What to do about GPUs? (and the built distributions that support them)

pf_moore · May 17, 2024, 9:47am

InstallCommand won’t work as expected in a modern installer, because the setuptools install subcommand is never used in the PEP 517 process flow.

msarahan · June 3, 2024, 5:42pm

Cross-linking Implementation variants: rehashing and refocusing, but feel free to ignore that thread if it is not a productive contribution to this topic.

bwoodsend · June 13, 2024, 8:23pm

Would it be such a bad thing to have the selector package but let it do its work at runtime rather than during a pip install? I know this is against the status quo but say we had a pip install-able bootstrap package which doesn’t contain CUDA but instead contains some initialize_cuda(version) function. Dependent code can call the function as boilerplate at the top of their code and the function will, the first time, download the appropriate libraries into somewhere external to the Python environment (and writable!) like ~/.cache/python-cuda/{version} then subsequently just return immediately.

The benefits would be:

The bootstrap package is free to be non pure Python and can therefore call the magic C++ APIs to figure out what hardware it has available (as before)
Pip/packaging/importlib/PyPI don’t need to know or care what’s going on with GPU tags nor invent a new tag standard to accommodate them
The CUDA binaries don’t need to live on PyPI
The boostrap process will do the right thing and rerun itself if someone swaps out their GPU for an incompatible one
If CUDA do ever find a way to slice their binaries up so that you can have the bits you need without dead weight or compatibility code (at least I’m guessing that’s why they’re currently so unbelievably huge) then the bootstrap package should be easily adjustable to the refined DLL selection process
This package should be narrowly scoped enough to be comfortably maintainable by a small group of people who know their way around the world of GPU compatibility
If multiple versions of a CUDA-dependent package use the same CUDA version then you get a nice bandwidth saving since you don’t need to redundantly re-download CUDA (I’m somewhat biased on this one since, in my rural world of sheep and hay fever, I only get ~500kB/s bandwith)
End user packaging tools (e.g. PyInstaller/Nuitka/py2exe) don’t then immediately inherit the problem of having to process these new GPU tags with the inevitable request that packagers will want to combine the contents of multiple CUDA wheels into one fat package so that it’s not locked to the same hardware as whoever built the application (I’m very biased on this one since I co-maintain PyInstaller and I already want to crawl into a dark corner as soon as I hear the word GPU)

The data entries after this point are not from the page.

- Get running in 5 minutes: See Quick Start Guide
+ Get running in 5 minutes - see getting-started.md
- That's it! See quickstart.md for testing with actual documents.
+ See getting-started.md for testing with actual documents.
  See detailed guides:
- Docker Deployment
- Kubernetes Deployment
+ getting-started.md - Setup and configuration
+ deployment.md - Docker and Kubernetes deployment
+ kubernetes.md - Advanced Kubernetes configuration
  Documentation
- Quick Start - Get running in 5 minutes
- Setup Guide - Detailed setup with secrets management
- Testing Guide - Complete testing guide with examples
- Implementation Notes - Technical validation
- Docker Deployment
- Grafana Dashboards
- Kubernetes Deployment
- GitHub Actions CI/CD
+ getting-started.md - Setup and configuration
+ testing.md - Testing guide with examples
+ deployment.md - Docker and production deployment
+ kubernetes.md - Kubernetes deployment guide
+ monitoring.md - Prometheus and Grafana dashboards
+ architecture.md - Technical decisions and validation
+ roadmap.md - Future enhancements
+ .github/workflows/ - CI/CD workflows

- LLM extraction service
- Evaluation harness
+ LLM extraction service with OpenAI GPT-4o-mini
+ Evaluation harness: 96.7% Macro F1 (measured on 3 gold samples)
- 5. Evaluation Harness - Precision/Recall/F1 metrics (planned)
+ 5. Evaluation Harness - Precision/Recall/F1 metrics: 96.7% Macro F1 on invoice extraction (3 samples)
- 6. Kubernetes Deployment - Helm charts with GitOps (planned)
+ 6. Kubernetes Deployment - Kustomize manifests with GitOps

It does mean that something like pip freeze isn’t giving you the full picture anymore though…

(Apologies if this is all very naive)

brettcannon · June 20, 2024, 5:55pm

Maybe I’m misunderstanding the intent, but the way I’m reading this is that users would be expected to install an sdist so that a build backend it specified could either build or download the appropriate wheel/binary to get the most optimized build w/o downloading some fat binary?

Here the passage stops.